Work to complete:
Using the listing that follows, report how many lines include the word "Dernier", and add no other words.
** The input follows **
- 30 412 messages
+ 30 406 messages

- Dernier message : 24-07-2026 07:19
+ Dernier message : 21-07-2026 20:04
** End of The input **
** The input follows **
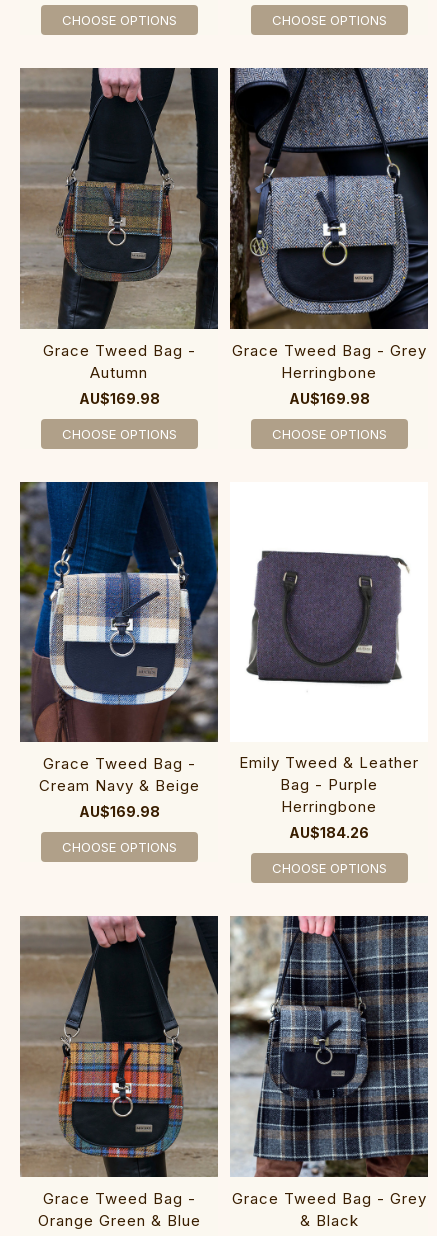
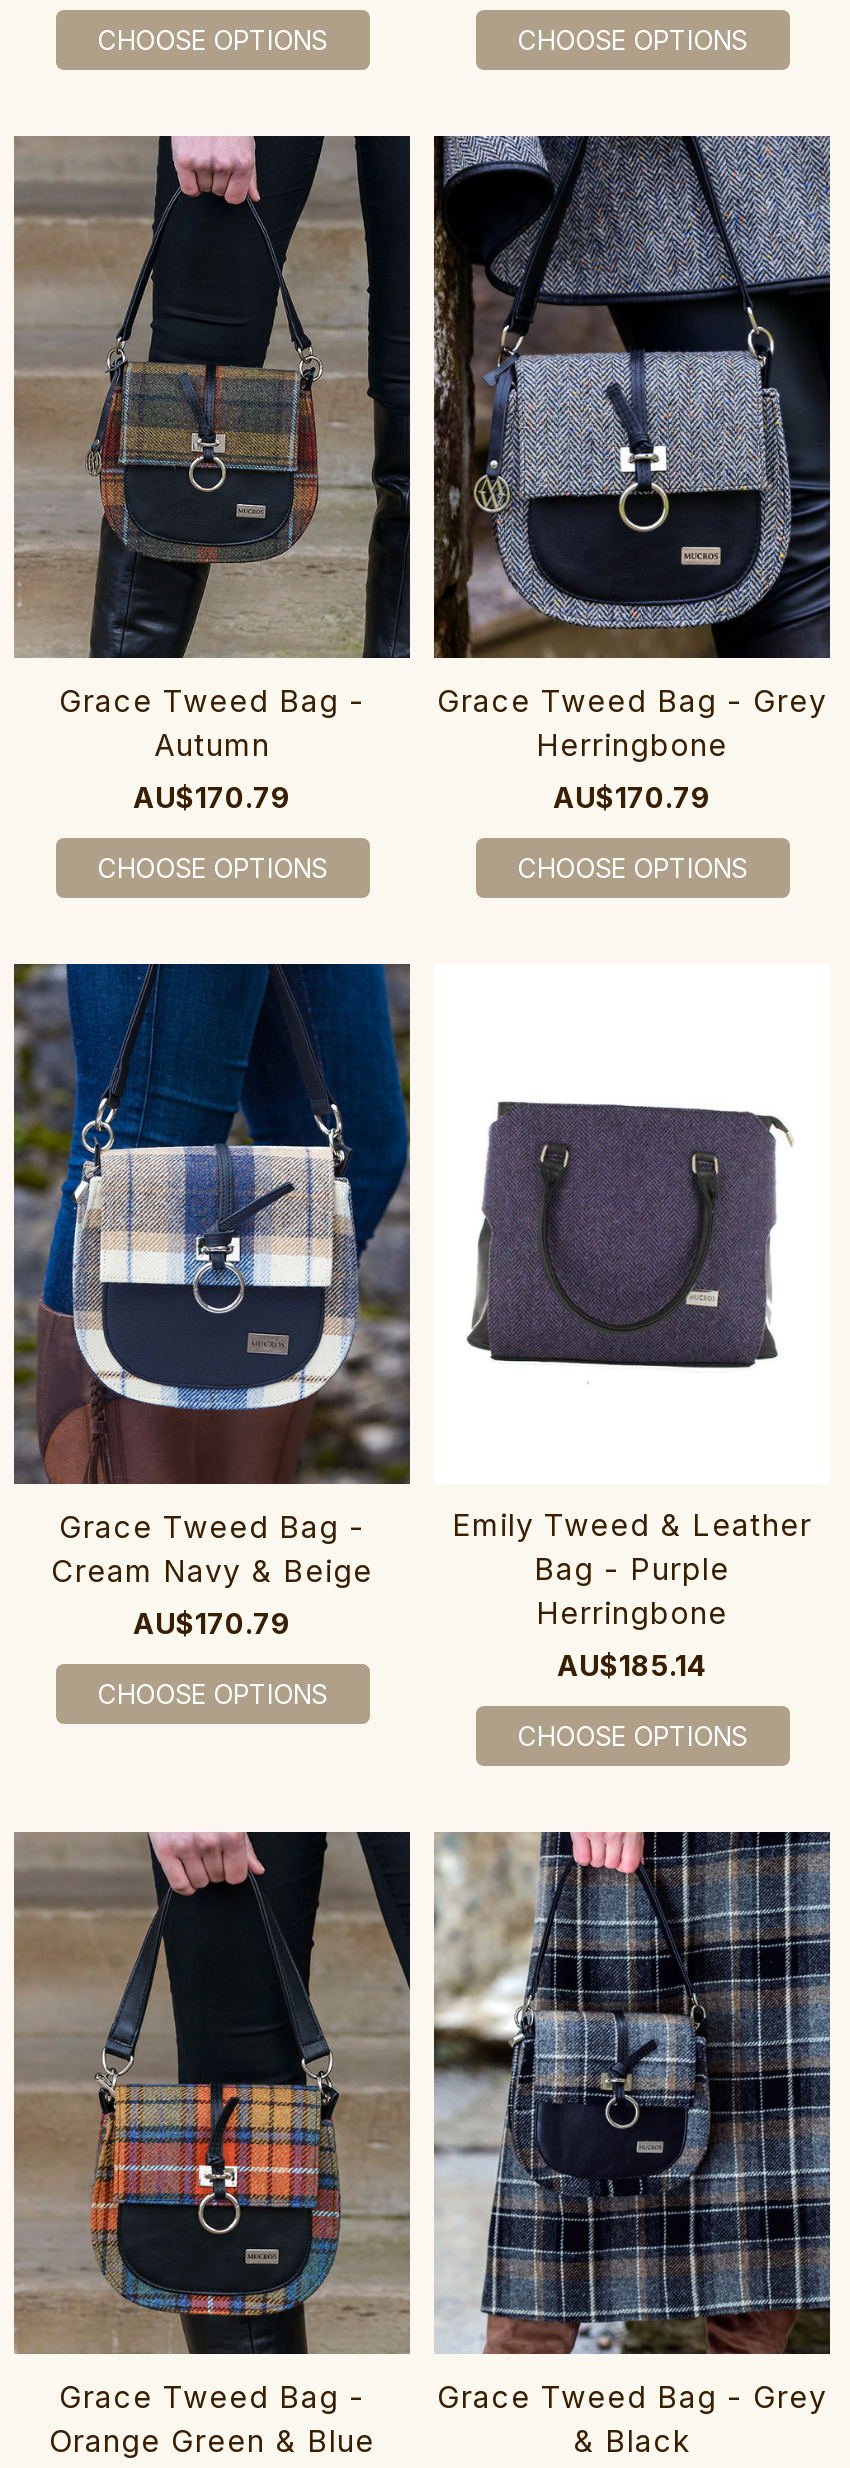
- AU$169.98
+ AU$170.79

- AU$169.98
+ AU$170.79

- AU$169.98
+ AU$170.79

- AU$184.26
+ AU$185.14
** End of The input **
Answer to the exercise:
2